### WHAT THIS TASK INVOLVES:
Only an exact copy is wanted: the lines from the one holding "2024-04-05: 17.728 -> none" through the last line below, minus the pictures.

### DATA SECTION:

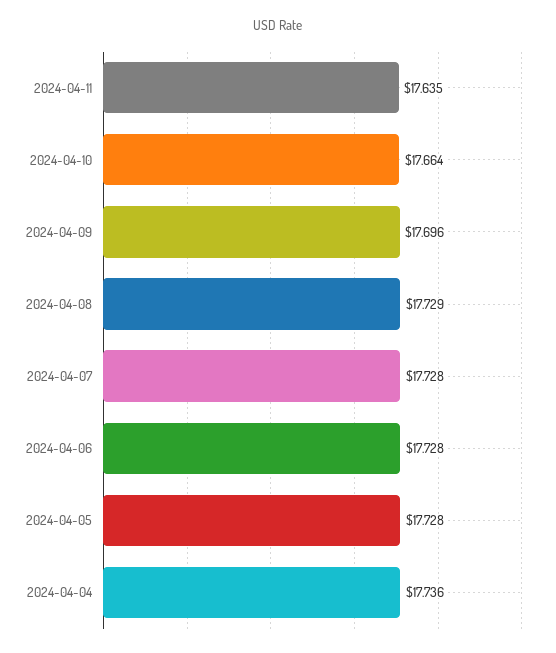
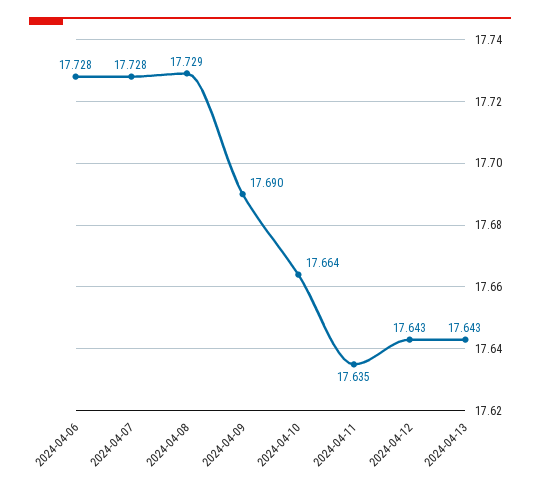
2024-04-09: 17.696 -> 17.69
2024-04-05: 17.728 -> none
2024-04-04: 17.736 -> none
2024-04-12: none -> 17.643
2024-04-13: none -> 17.643

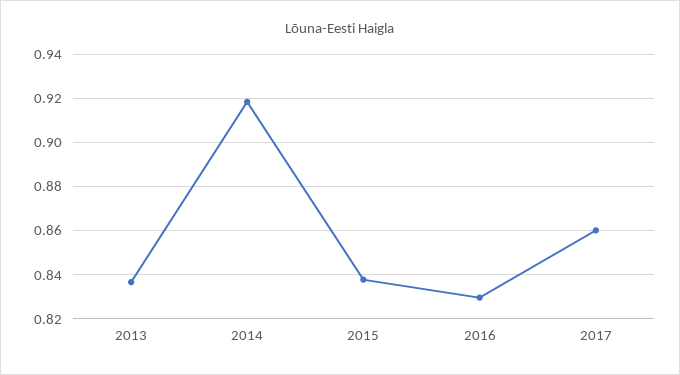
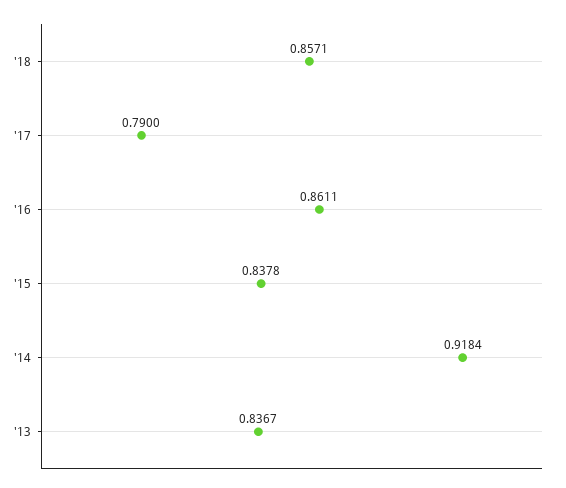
2016: 0.83 -> 0.8611
2017: 0.86 -> 0.79
'18: none -> 0.8571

### EXERCISE RESULT:
2024-04-05: 17.728 -> none
2024-04-04: 17.736 -> none
2024-04-12: none -> 17.643
2024-04-13: none -> 17.643

2016: 0.83 -> 0.8611
2017: 0.86 -> 0.79
'18: none -> 0.8571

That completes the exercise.